Problem statement: Transcribe the whole listing below. Pictures do not go in the copy.

Records supplied:
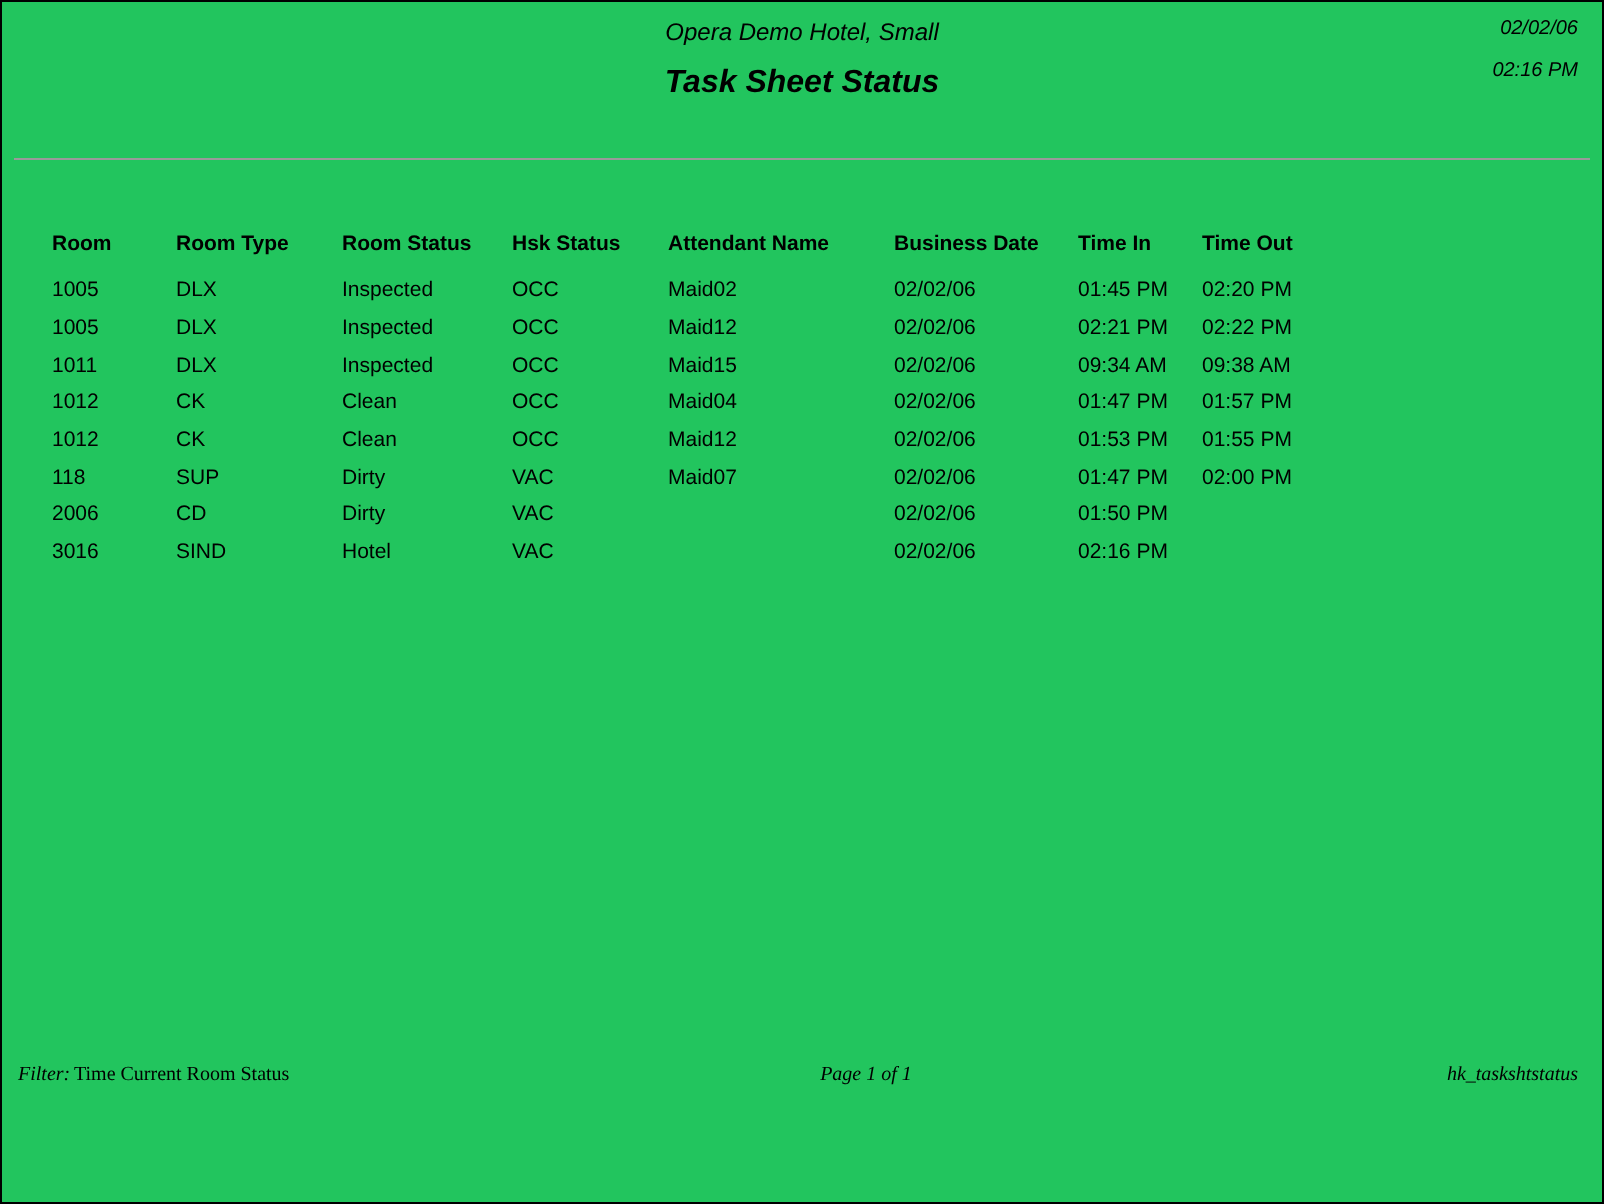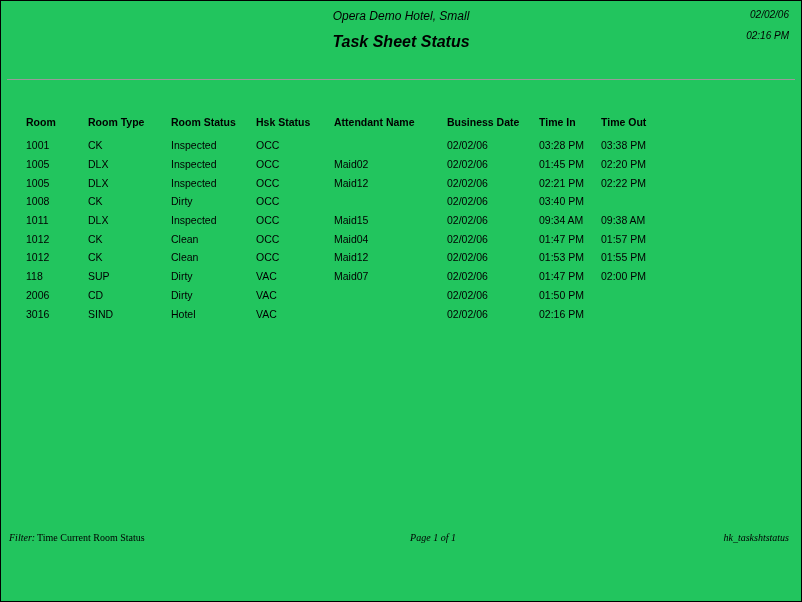--- a/index.html
+++ b/index.html
@@ -122,16 +122,6 @@
       </thead>
       <tbody>
           <tr>
-            <td>1001</td>
-            <td>CK</td>
-            <td>Inspected</td>
-            <td>OCC</td>
-            <td></td>
-            <td>02/02/06</td>
-            <td>03:28 PM</td>
-            <td>03:38 PM</td>
-          </tr>
-          <tr>
             <td>1005</td>
             <td>DLX</td>
             <td>Inspected</td>

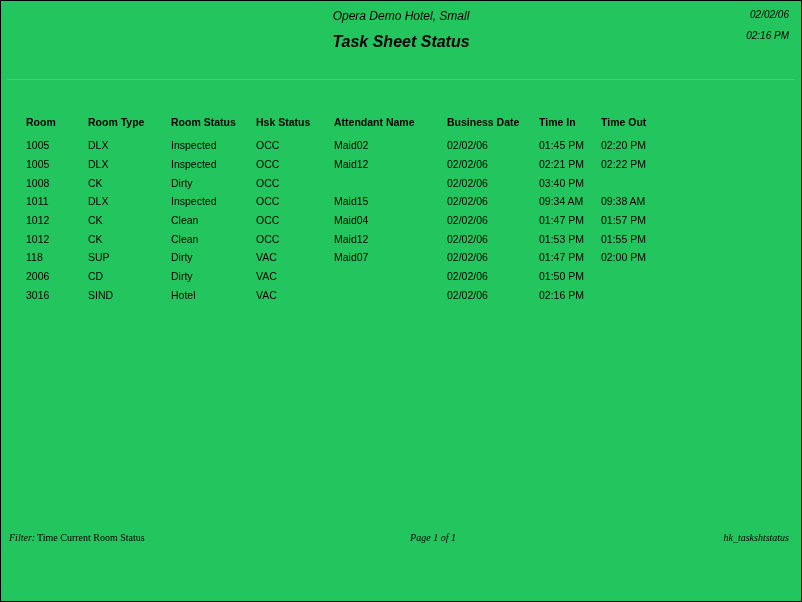--- a/index.html
+++ b/index.html
@@ -142,16 +142,6 @@
             <td>02:22 PM</td>
           </tr>
           <tr>
-            <td>1008</td>
-            <td>CK</td>
-            <td>Dirty</td>
-            <td>OCC</td>
-            <td></td>
-            <td>02/02/06</td>
-            <td>03:40 PM</td>
-            <td></td>
-          </tr>
-          <tr>
             <td>1011</td>
             <td>DLX</td>
             <td>Inspected</td>

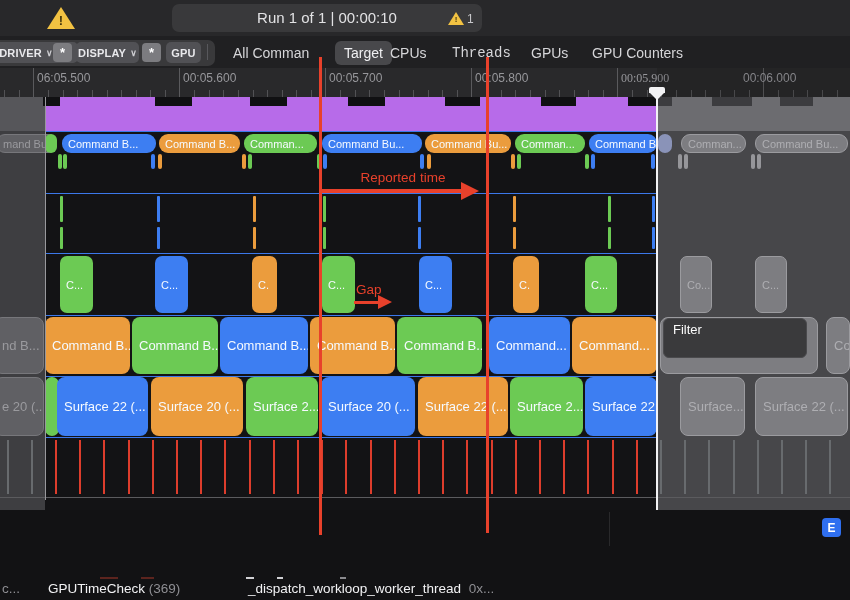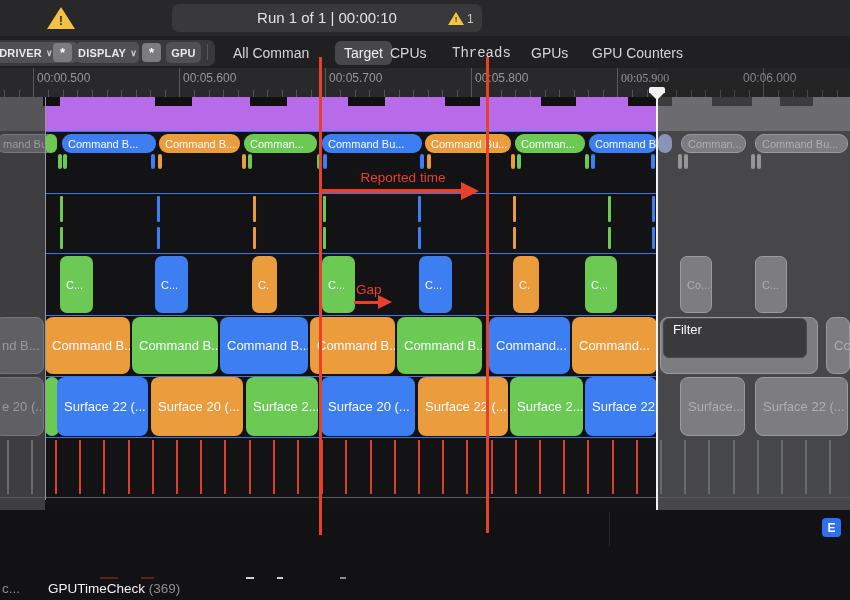--- a/index.html
+++ b/index.html
@@ -116,7 +116,7 @@
 
   <div id="ruler">
       <div class="maj" style="left: 33px;"></div>
-      <div class="majlab" style="left: 37px;">00:00.500</div>
+      <div class="majlab" style="left: 37px;">06:05.500</div>
       <div class="maj" style="left: 179px;"></div>
       <div class="majlab" style="left: 183px;">00:05.600</div>
       <div class="maj" style="left: 325px;"></div>

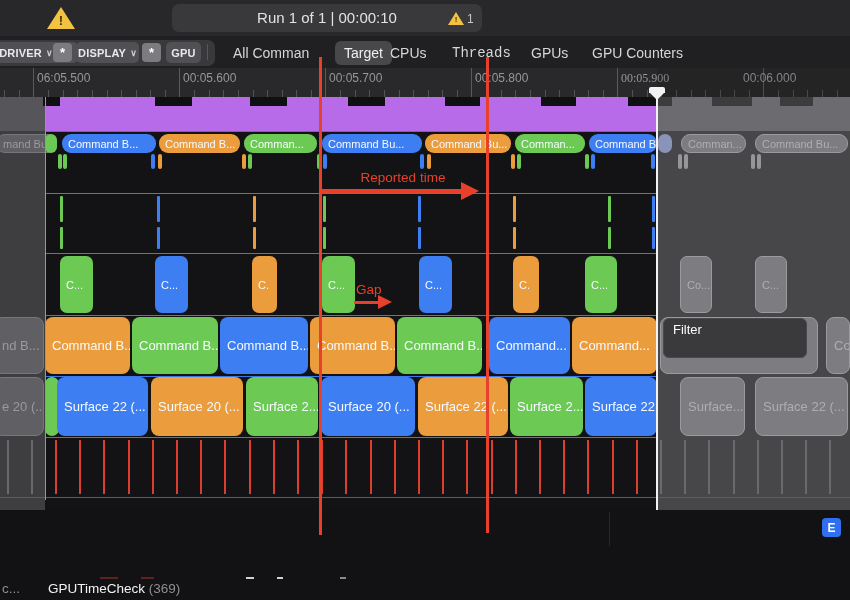--- a/index.html
+++ b/index.html
@@ -452,6 +452,7 @@
     <div id="trow">
       <span class="abs graytx" style="left:2px;">c...</span>
       <span class="abs" style="left:48px;"><span>GPUTimeCheck</span> <span class="graytx">(369)</span></span>
+      <span class="abs" style="left:248px;"><span>_dispatch_workloop_worker_thread</span>&nbsp; <span class="graytx">0x...</span></span>
     </div>
   </div>
 

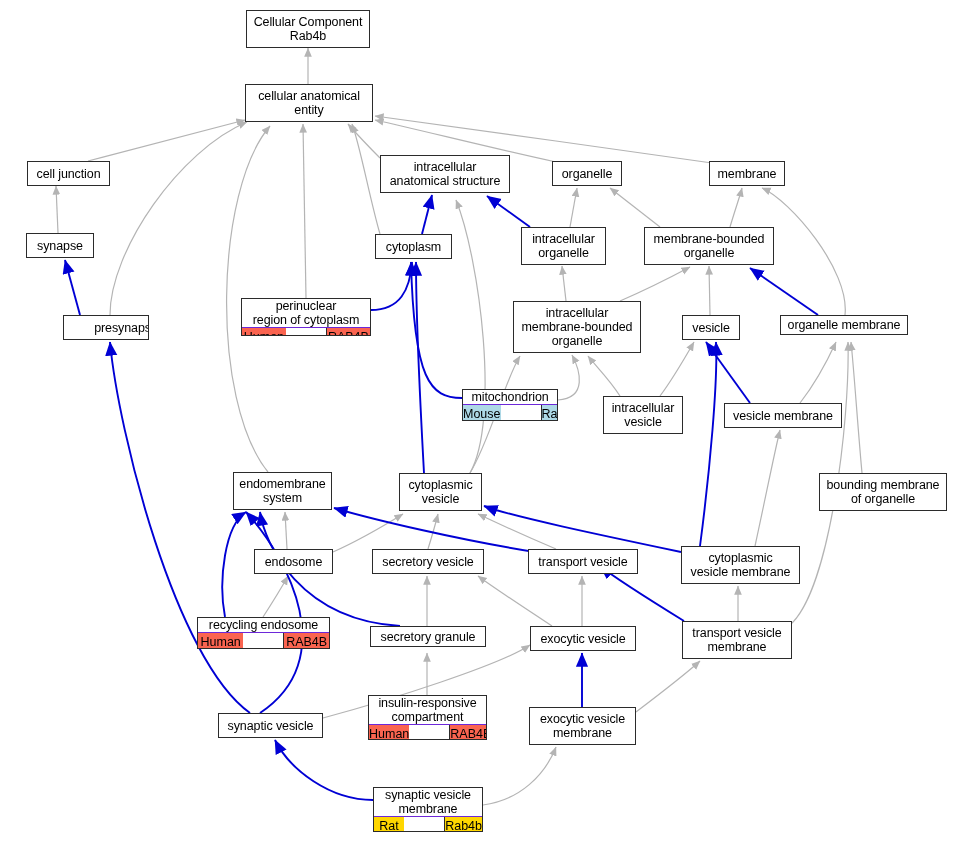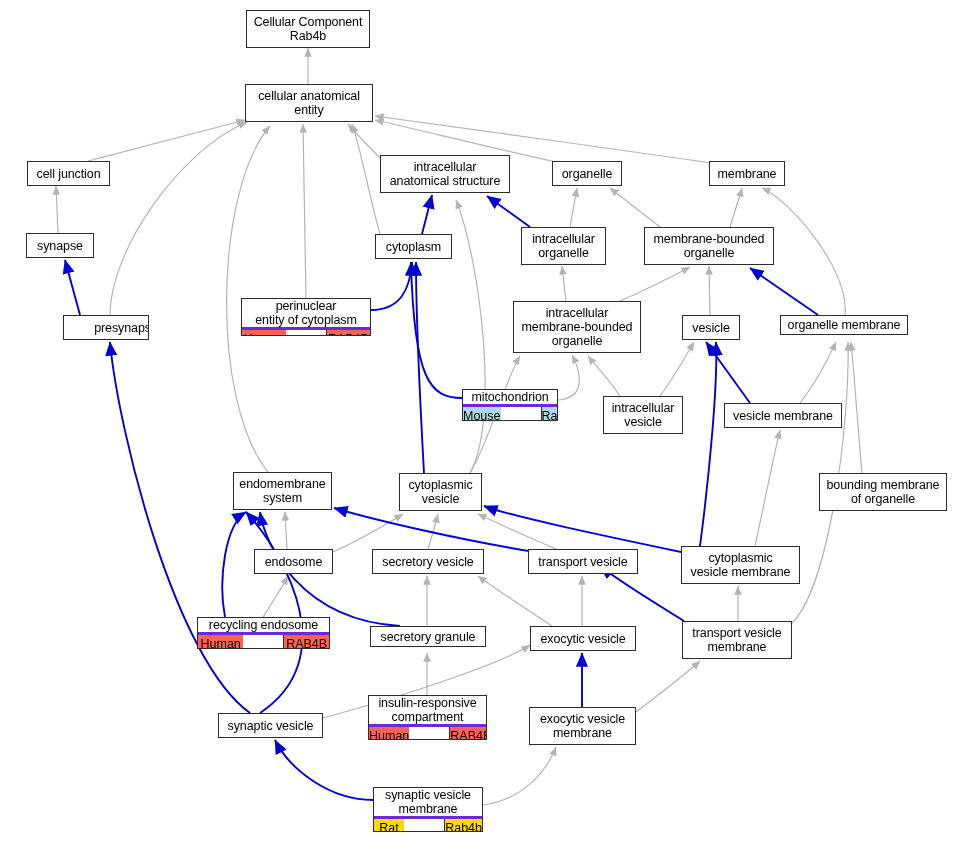--- a/index.html
+++ b/index.html
@@ -188,7 +188,7 @@
       </div>
       <div class="node" style="left: 241px; top: 298px; width: 130px; height: 38px;">
         <div class="title">perinuclear
-entity of cytoplasm</div>
+region of cytoplasm</div>
         <div class="annbar">
           <div class="cell ann-human">Human</div>
           <div class="cell ann-human">RAB4B</div>

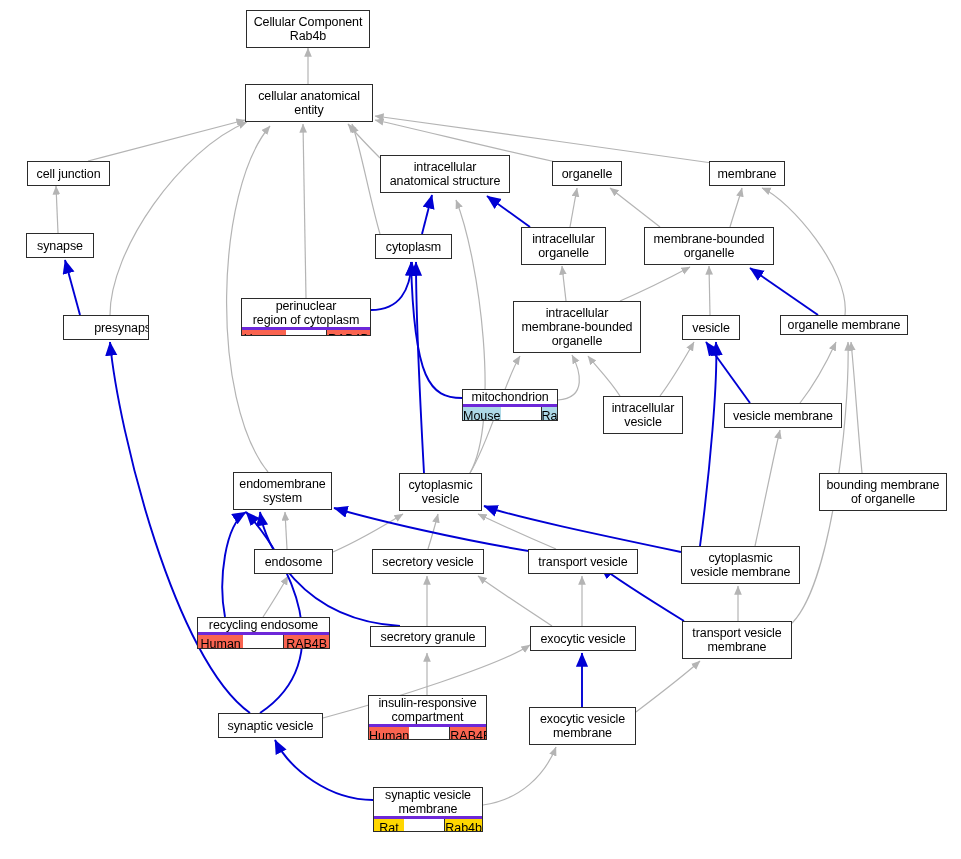--- a/index.html
+++ b/index.html
@@ -54,7 +54,7 @@
     display: flex;
     flex: 0 0 auto;
     height: 19px;
-    border-top: 3px solid #6d28d9;
+    border-top: 1px solid #6d28d9;
     gap: 40px;
   }
   .node .annbar .cell {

Answer area:
--- a/index.html
+++ b/index.html
@@ -122,16 +122,6 @@
       </thead>
       <tbody>
           <tr>
-            <td>1001</td>
-            <td>CK</td>
-            <td>Inspected</td>
-            <td>OCC</td>
-            <td></td>
-            <td>02/02/06</td>
-            <td>03:28 PM</td>
-            <td>03:38 PM</td>
-          </tr>
-          <tr>
             <td>1005</td>
             <td>DLX</td>
             <td>Inspected</td>

--- a/index.html
+++ b/index.html
@@ -142,16 +142,6 @@
             <td>02:22 PM</td>
           </tr>
           <tr>
-            <td>1008</td>
-            <td>CK</td>
-            <td>Dirty</td>
-            <td>OCC</td>
-            <td></td>
-            <td>02/02/06</td>
-            <td>03:40 PM</td>
-            <td></td>
-          </tr>
-          <tr>
             <td>1011</td>
             <td>DLX</td>
             <td>Inspected</td>

--- a/index.html
+++ b/index.html
@@ -116,7 +116,7 @@
 
   <div id="ruler">
       <div class="maj" style="left: 33px;"></div>
-      <div class="majlab" style="left: 37px;">00:00.500</div>
+      <div class="majlab" style="left: 37px;">06:05.500</div>
       <div class="maj" style="left: 179px;"></div>
       <div class="majlab" style="left: 183px;">00:05.600</div>
       <div class="maj" style="left: 325px;"></div>

--- a/index.html
+++ b/index.html
@@ -452,6 +452,7 @@
     <div id="trow">
       <span class="abs graytx" style="left:2px;">c...</span>
       <span class="abs" style="left:48px;"><span>GPUTimeCheck</span> <span class="graytx">(369)</span></span>
+      <span class="abs" style="left:248px;"><span>_dispatch_workloop_worker_thread</span>&nbsp; <span class="graytx">0x...</span></span>
     </div>
   </div>
 

--- a/index.html
+++ b/index.html
@@ -188,7 +188,7 @@
       </div>
       <div class="node" style="left: 241px; top: 298px; width: 130px; height: 38px;">
         <div class="title">perinuclear
-entity of cytoplasm</div>
+region of cytoplasm</div>
         <div class="annbar">
           <div class="cell ann-human">Human</div>
           <div class="cell ann-human">RAB4B</div>

--- a/index.html
+++ b/index.html
@@ -54,7 +54,7 @@
     display: flex;
     flex: 0 0 auto;
     height: 19px;
-    border-top: 3px solid #6d28d9;
+    border-top: 1px solid #6d28d9;
     gap: 40px;
   }
   .node .annbar .cell {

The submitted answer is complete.